The colorful fishing boats are pulled high up on the sand and it’s incredibly peaceful.
Back on the boat we drift out to the middle of the lake area – there’s another similar boat about 40 feet away now – anchored like we are,
It’s glorious just enjoying the breeze and a leisurely lunch before we drift back the way we’ve come, back down the canals. We meet an irritatingly noisy group of domestic tourists shrieking their way along on a small motorboat. They pass quite quickly. We go past the toddy shop again and all too soon, we’re back where we started. I have had a post lunch snooze, but now, its time to take the canoe out.
Canoeing the Kerala Backwaters
This is no plastic piece of kit. It’s a heavy wooden carved thing.
We each have what looks like a wooden spade and we’ve waved off in a general “go on, give us some peace, whichever way you want” direction. We choose the narrow canal that we haven’t been down. It takes us about 40 minutes to get to a wider channel that looks to have a current.

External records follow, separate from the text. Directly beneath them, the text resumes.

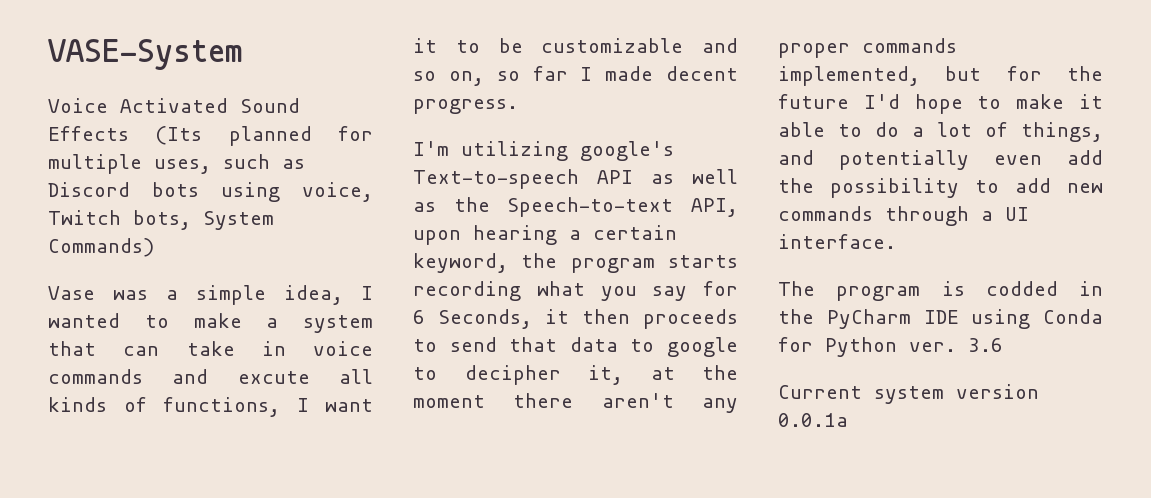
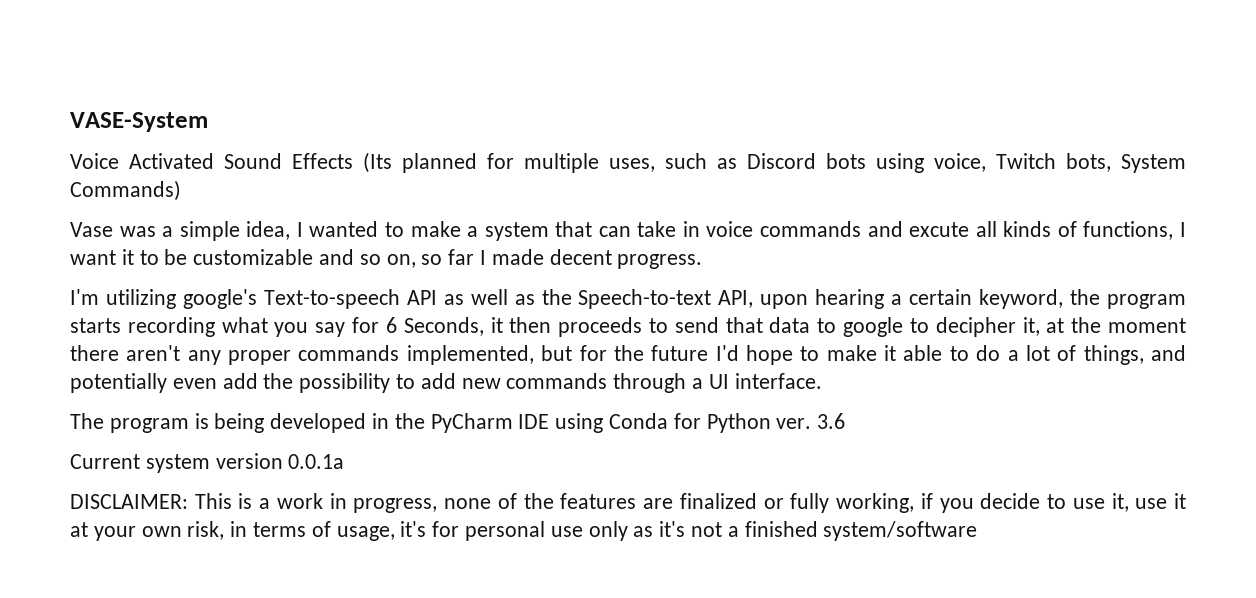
[985,281,1058,296] codded -> [214,413,367,433] being developed
(848, 420) none -> [70,493,1186,513] [70,521,978,541] // DISCLAIMER: This is a work in progress, none of the features are finalized or fully working, if you decide to use it, use it at your own risk, in terms of usage, it's for personal use only as it's not a finished system/software

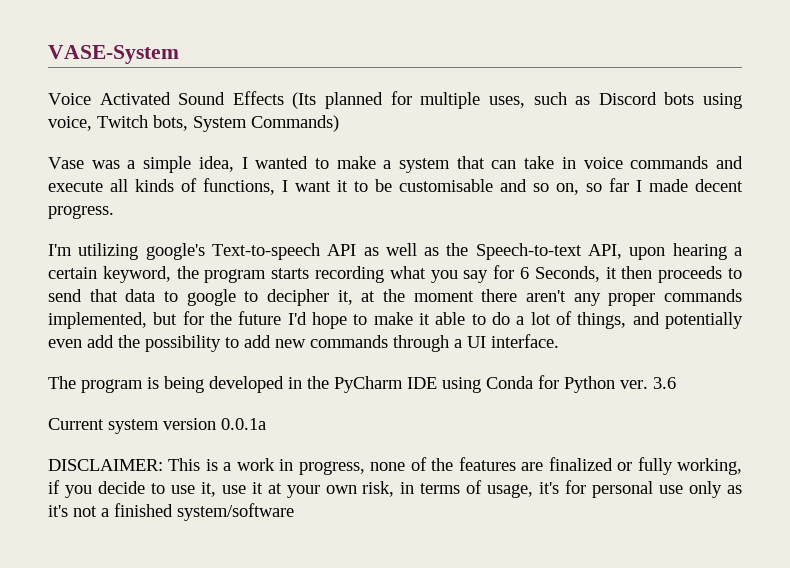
[909,222,970,237] excute -> [48,181,103,192] execute
[193,249,314,265] customizable -> [399,179,493,192] customisable

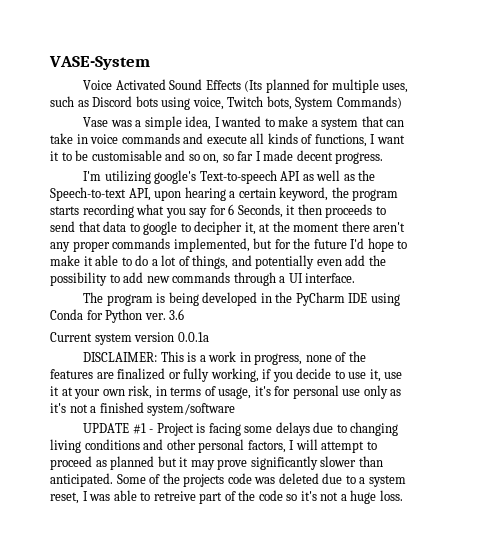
(294, 512) none -> [83,422,399,436] [50,439,377,453] [50,456,383,470] [50,473,406,487] [50,490,403,504] // UPDATE #1 - Project is facing some delays due to changing living conditions and other personal factors, I will attempt to proceed as planned but it may prove significantly slower than anticipated. Some of the projects code was deleted due to a system reset, I was able to retreive part of the code so it's not a huge loss.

We spin around and head back again.
My palms are sore from the wooden spade rowing I’ve been doing. It’s time for a pre dinner G&T, which we brought with us as a protection from mosquitoes.
Like lunch there is more than enough dinner to feed both of us and probably two more, although it’s cleared away quickly. That’s a good job, as we’re joined by a large rat on the front of the boat. So we finish the G&T quickly and take refuge from the mosquitoes in bed.
It’s a peaceful night and an 8am breakfast of rice noodles, or string hoppers that we came to love in Sri Lanka, with curry.